START The data
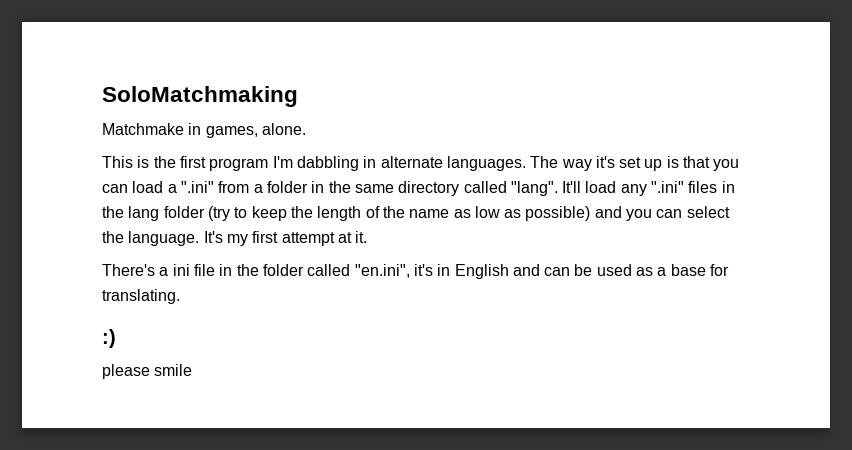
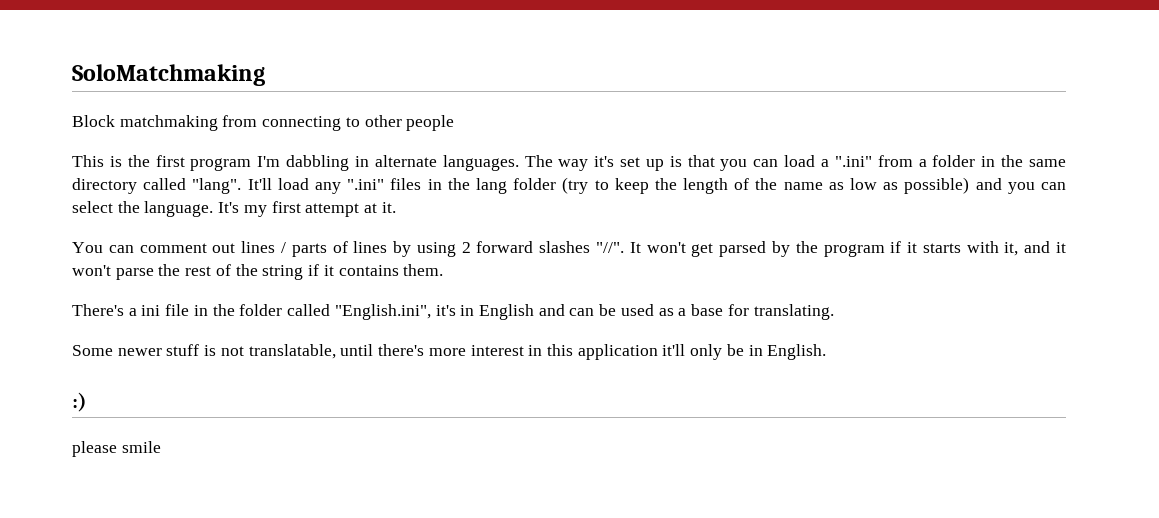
[102,123,306,138] Matchmake in games, alone. -> [72,115,455,131] Block matchmaking from connecting to other people
(368, 237) none -> [72,241,1067,257] [72,264,444,280] // You can comment out lines / parts of lines by using 2 forward slashes "//". It won't get parsed by the program if it starts with it, and it won't parse the rest of the string if it contains them.
[354,264,410,278] "en.ini", -> [334,304,431,320] "English.ini",
(180, 296) none -> [72,344,827,360] // Some newer stuff is not translatable, until there's more interest in this application it'll only be in English.

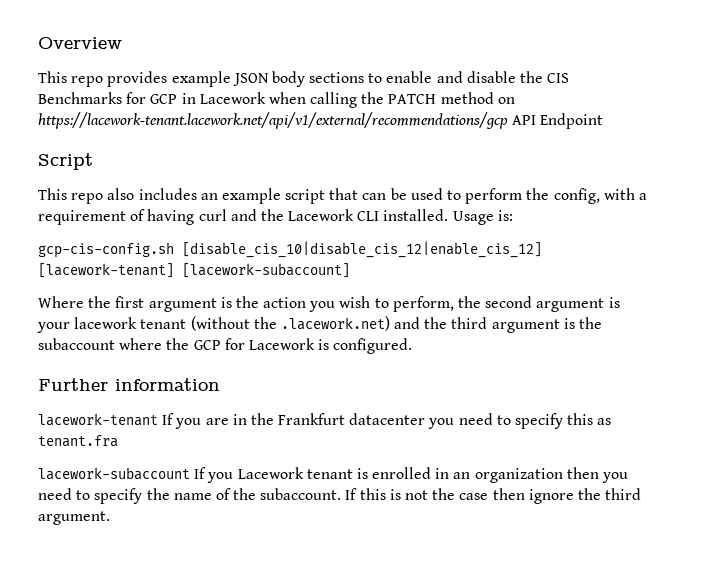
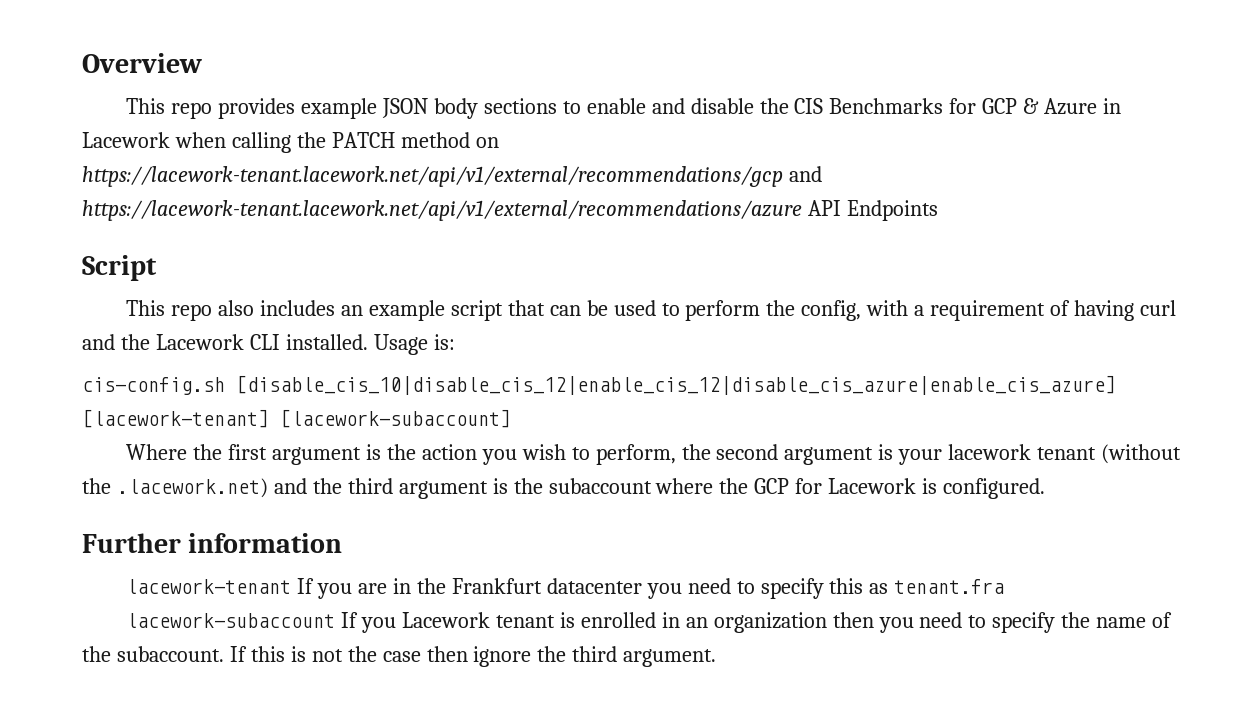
(178, 99) none -> [1023,98,1098,115] & Azure
[512,113,604,129] API Endpoint -> [788,166,822,182] [82,200,938,221] and https://lacework-tenant.lacework.net/api/v1/external/recommendations/azure API Endpoints
[38,241,542,258] gcp-cis-config.sh [disable_cis_10|disable_cis_12|enable_cis_12] -> [82,375,1116,395] cis-config.sh [disable_cis_10|disable_cis_12|enable_cis_12|disable_cis_azure|enable_cis_azure]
END The data
● **What the exercise asks**:
Omit each image and transcribe the remaining records word for word.

● **Response below**:
[102,123,306,138] Matchmake in games, alone. -> [72,115,455,131] Block matchmaking from connecting to other people
(368, 237) none -> [72,241,1067,257] [72,264,444,280] // You can comment out lines / parts of lines by using 2 forward slashes "//". It won't get parsed by the program if it starts with it, and it won't parse the rest of the string if it contains them.
[354,264,410,278] "en.ini", -> [334,304,431,320] "English.ini",
(180, 296) none -> [72,344,827,360] // Some newer stuff is not translatable, until there's more interest in this application it'll only be in English.

(178, 99) none -> [1023,98,1098,115] & Azure
[512,113,604,129] API Endpoint -> [788,166,822,182] [82,200,938,221] and https://lacework-tenant.lacework.net/api/v1/external/recommendations/azure API Endpoints
[38,241,542,258] gcp-cis-config.sh [disable_cis_10|disable_cis_12|enable_cis_12] -> [82,375,1116,395] cis-config.sh [disable_cis_10|disable_cis_12|enable_cis_12|disable_cis_azure|enable_cis_azure]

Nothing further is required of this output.